A história – ou lenda, de tão perfeita – a seguir nos vem com algumas variações pelos escritos de muitos autores antigos, dentre os quais: Plutarco, Velleio Patercolo, Svetonio, Polieno e Valerio Massimo, malgrado nenhum deles seja contemporâneo a César.

No ano de 75 ou 74 a.C., Júlio César era um jovem de família nobre dirigindo-se à Ilha de Rodes para melhorar o seu domínio do Grego e ampliar sua instrução. O barco em que estava com seu médico e diversos criados, no entanto, foi atacado e César foi raptado por piratas cilícios que controlavam as costas da Ásia Menor. De fato, nesses anos tais piratas (anos depois totalmente debelados por Pompeu) infestavam a região do Mar Egeu e se baseavam na província romana da Cilícia, localizada na costa mediterrânea da Anatólia, atual Turquia.

À época, era prática comum aos piratas capturar jovens de famílias romanas nobres e ricas para obter respectivos resgates em dinheiro pela vida dos prisioneiros – um verdadeiro negócio. Em troca da liberdade do refém em questão, o futuro Cônsul Romano, foram pedidos 20 talentos de prata.

Reza a lenda que César teria estourado em risadas ao saber do valor indicado por seu resgate e dito, ainda, valer bem mais: “Vocês não sabem quem capturaram, deveriam pedir, pelo menos, uns 50 talentos de prata”, e assim foi feito – quando o detento mandou que seus criados tratassem do assunto para obter o valor por ele assinalado. César restou refém na ilha acompanhado pelos piratas, dois criados e um amigo.

Se é verdade ou não, diz-se, ainda, que os habitantes da Cilícia eram das populações mais sanguinárias do mundo, e mesmo deixado – quase – só junto aos seus raptores, os tratava com tanto desprezo que, por exemplo, sempre quando pretendia dormir ordenava que um servo mandasse os piratas ficarem quietos, parecendo mais o chefe do bando que um refém. Pode ser exagero, mas vindo de quem vem, não seria impossível.

Neste ínterim, ficou prisioneiro na minúscula ilha de Farmaco – antiga Farmacussa –, no Dodecaneso, e se socializou com seus algozes, à sua maneira; na ocasião perguntava aos seqüestradores, quando ele fosse libertado, em quais árvores da ilha gostariam de ser crucificados. Os piratas riam do descaramento do jovem nobre e César ria junto com eles.

Ao fim e ao cabo, após 38 dias de rapto, a quantia solicitada chegou de Mileto, o resgate foi pago e César foi libertado. Logo em seguida ao término de seu cativeiro, César providenciou uma pequena frota armada, também em Mileto, e saiu à caça dos seus algozes, que se encontravam praticamente no mesmo lugar e não deixou por menos: os capturou, espoliou-os de todos os seus bens, recuperou o resgate que havia sido pago e os mandou para a prisão em Pergamo, onde foi ao seu encontro nas celas.

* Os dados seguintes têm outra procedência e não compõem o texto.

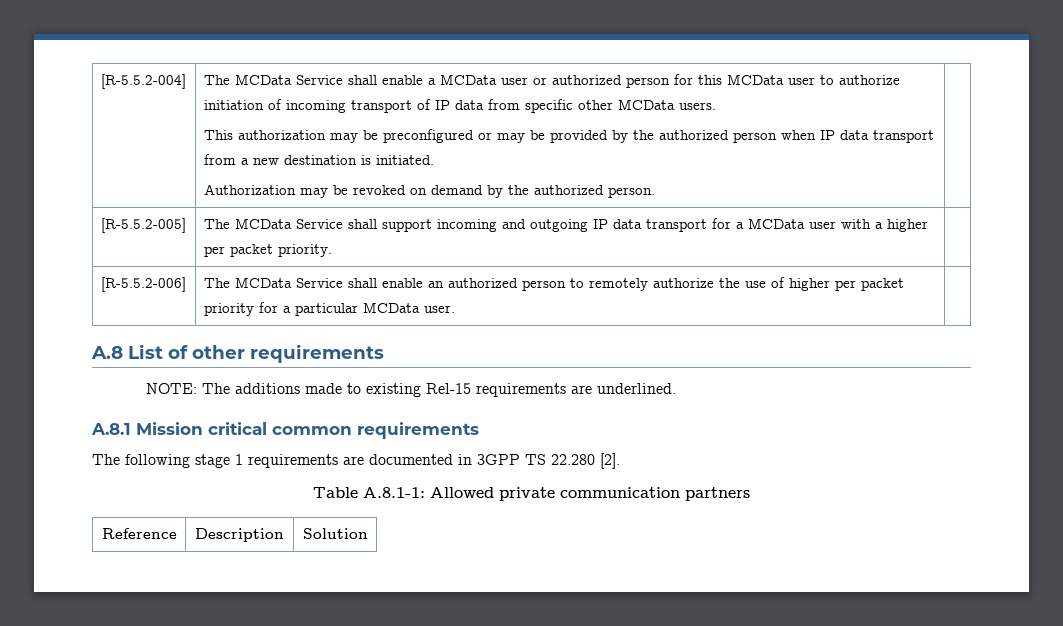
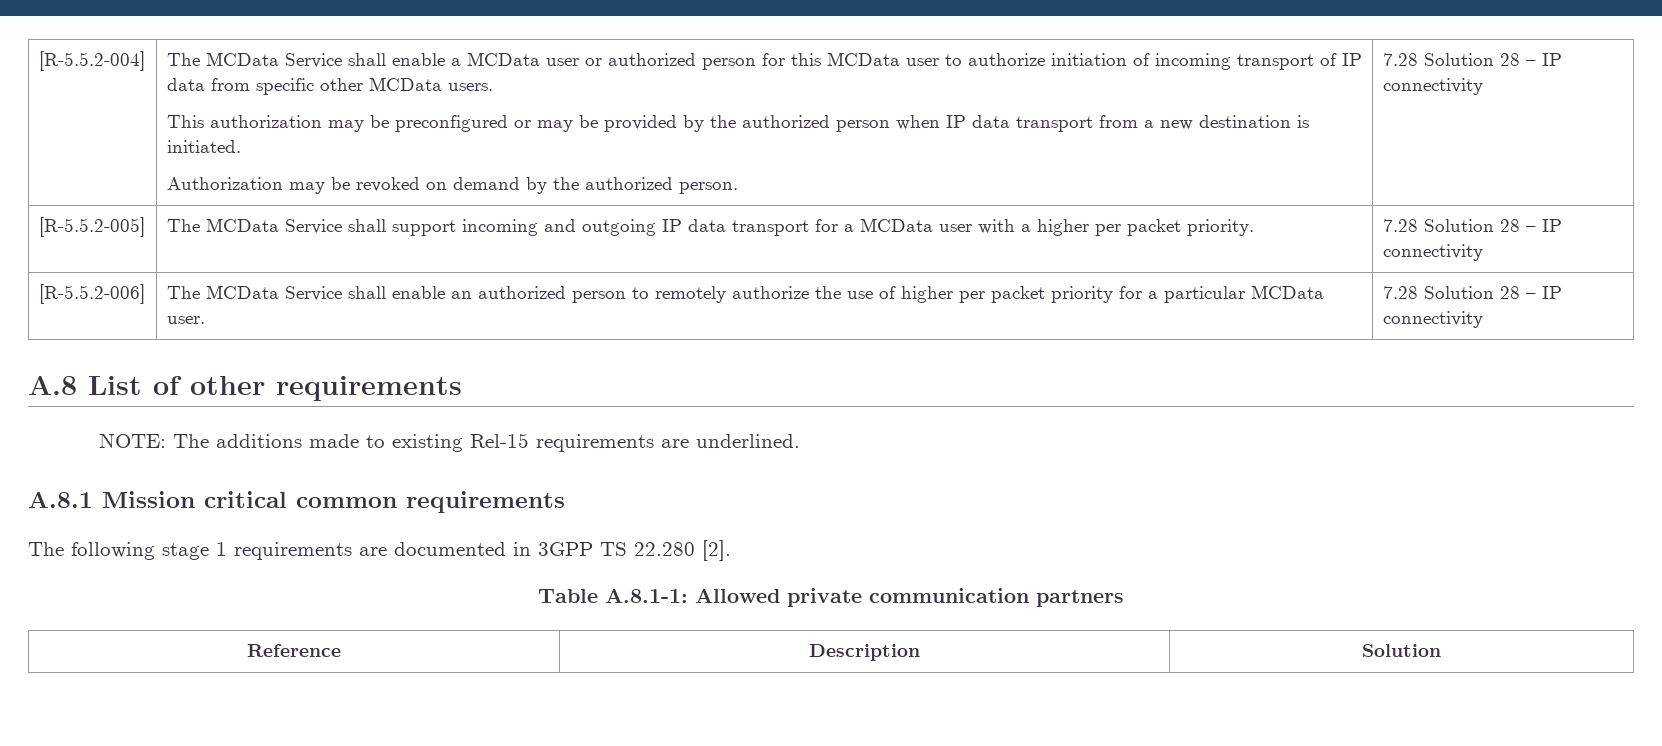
- Authorization may be revoked on demand by the authorized person.
+ Authorization may be revoked on demand by the authorized person. | 7.28 Solution 28 – IP connectivity
- [R-5.5.2-005] | The MCData Service shall support incoming and outgoing IP data transport for a MCData user with a higher per packet priority. |
+ [R-5.5.2-005] | The MCData Service shall support incoming and outgoing IP data transport for a MCData user with a higher per packet priority. | 7.28 Solution 28 – IP connectivity
- [R-5.5.2-006] | The MCData Service shall enable an authorized person to remotely authorize the use of higher per packet priority for a particular MCData user. |
+ [R-5.5.2-006] | The MCData Service shall enable an authorized person to remotely authorize the use of higher per packet priority for a particular MCData user. | 7.28 Solution 28 – IP connectivity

Já na cidade de Pergamo, César convidou o governador Marco Junio para participar da punição aos piratas, mas o funcionário público tinha outros planos; sabedor do vultoso montante do resgate, pretendia retardar a punição para se apropriar do valor reavido. Júlio César não se intimidou e ignorou solenemente Marco Junio e suas ordens: ele mesmo voltou à prisão, tirou os piratas de suas celas e os crucificou como havia prometido anteriormente em meios às gargalhadas incrédulas.

Porém, reconhecendo ter sido bem tratado durante o seu seqüestro, com a então curiosa noção de piedade pré-cristã, concedeu a eles uma “regalia”: serem estrangulados antes de crucificados, assim sofreriam menos. Após os fatos, César deu seguimento à sua viagem para a escola de Retórica de Apollonio Molone, em Rodes.

À essa altura é difícil encontrar meios de refutar integralmente a história contada e recontada, mas a figura cesarina, sempre digna de um romance, deu aso à solidificação da lenda, a ponto de ninguém menos que Antonio Salieri (a quem, graças a algumas obras de ficção, erroneamente se atribui rivalidade excessiva e até mesmo a morte de Wolfgang Amadeus Mozart) ter escrito a ópera no estilo drama heróico em dois atos: “Cesare in Farmacusa”; tem-se, ainda, o filme italiano de pouca precisão “Giulio Cesare contro i pirati”, de 1962, dirigido por Sergio Grieco, entre outras obras.

Certo é que a tal história (ou lenda) se aplica um ditado italiano: “se non è vero, è ben trovato” (se não é verdadeiro, ao menos parece possível).